Parents of disabled kids thread...

I got a call from my son that they want to transport him immediately to a local psych hospital, one that DS has been in three times. I do not want him at that place. The hospital he is at right now is MUCH better. He is getting more attention in the ER from psychiatrists than he did at the psych hospital. I would rather he sit in the ER all weekend then be moved. I have talked to a social worker and a doctor in the last 30 minutes. They pushed back, and I pushed back more! The doctor asked if I could lodge formal complaints against the other hospital, so I will. I told him I know I should have complained in the past, but after long hospitalizations, I’m just exhausted and don’t have the energy to do anything. I’m complaining now!

They have canceled the order to transport him for now and lo and behold, they may be able to find room for him in the current hospital! Wow, it’s amazing what you can do when you speak up.

I also just called his case manager, and she agrees with me. She doesn’t think the other hospital is good for DS.

@MaineLonghorn good going!!! It’s hard on us to always be pushing, but in the end it helps our kids. Glad you got what was best for him for the weekend and hopefully longer.

Thank you. Tonight, I talked to my son’s regular doctor. He said he has had major issues with the hospital they wanted to take my son to. I am going to start making major waves. I know people are usually too exhausted to complain. I’m tired, too, but this is ridiculous. This has been going on since the early '90s, according to parents I’ve spoken to.

No improvement today; actually, he’s a little worse. Still no beds available in the hospital he’s in. He likes the ER fine, at least. The nurses are great. I will be talking to a doctor in the morning about ECT sessions. They want to get him started on the treatments, but the machines are all booked up.

@MaineLonghorn, congrats on preventing your son’s transfer.
It really shouldn’t be this hard for patients to get what they need.
I’ve admired you here as you’ve shared your son’s story.

Sending hugs.

@musicmom, thanks. It’s amazing what you can do when it’s for your kid! I am not that kind of person, generally.

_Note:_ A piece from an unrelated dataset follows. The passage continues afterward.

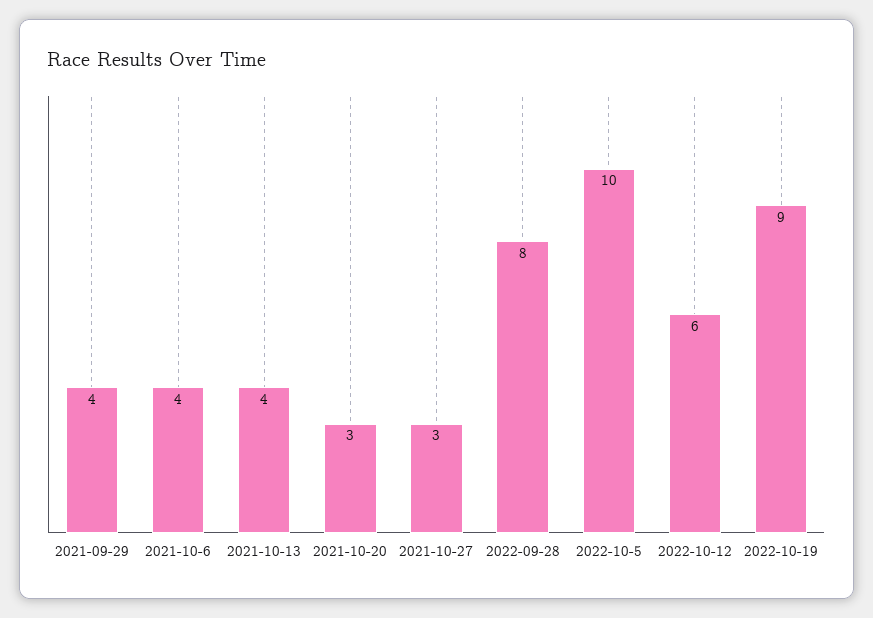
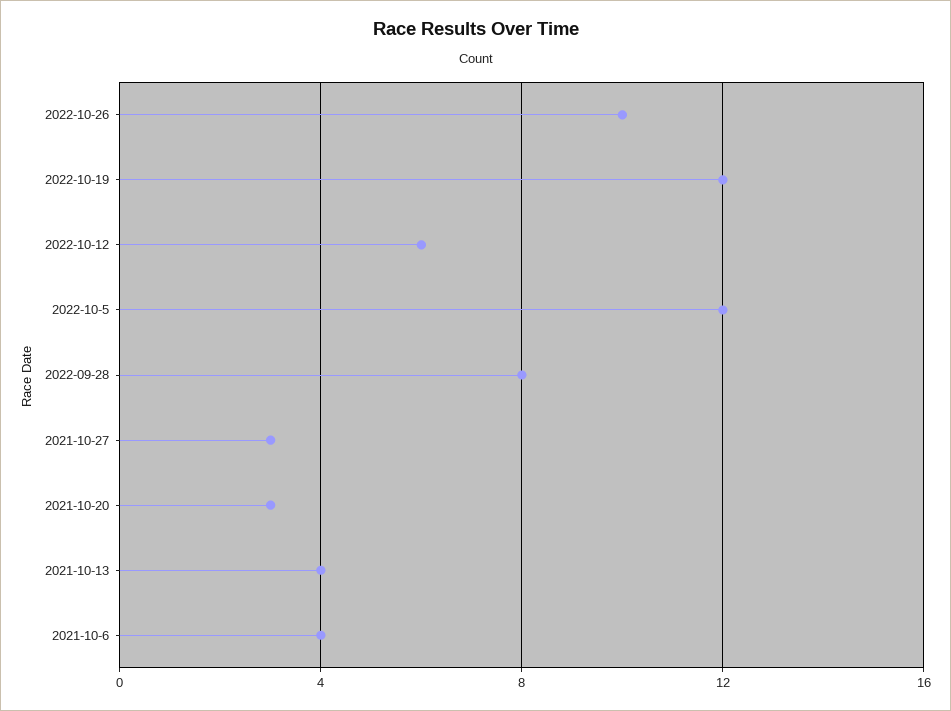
2021-09-29: 4 -> none
2022-10-5: 10 -> 12
2022-10-19: 9 -> 12
2022-10-26: none -> 10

Off to the hospital. I hope to speak to the ECT physician. All they could tell me was that she will be by sometime between 8:30 and 11:00 am. I was supposed to go to church because I have duties, but I had to get a sub.

@MaineLonghorn is he still in and out of a catatonic state? Are they doing a lot of medical tests to rule out causes for the catatonia, or assuming it is related to schizophrenia? Is he still on antipsychotics? I was just reading, as you problably have, that antipsychotics can contribute to catatonia and that benzodiazepines, preferably injected rapid-acting, can bring someone out of it. Also NMDA receptor anatgonists (which include ketamine, dextromethorphan, tramadol and methadone).I see that ECT is used but studies are needed. Is that what the doctors recommend? I also saw that Topamax is sometimes used (that is also used for temporal lobe seizures).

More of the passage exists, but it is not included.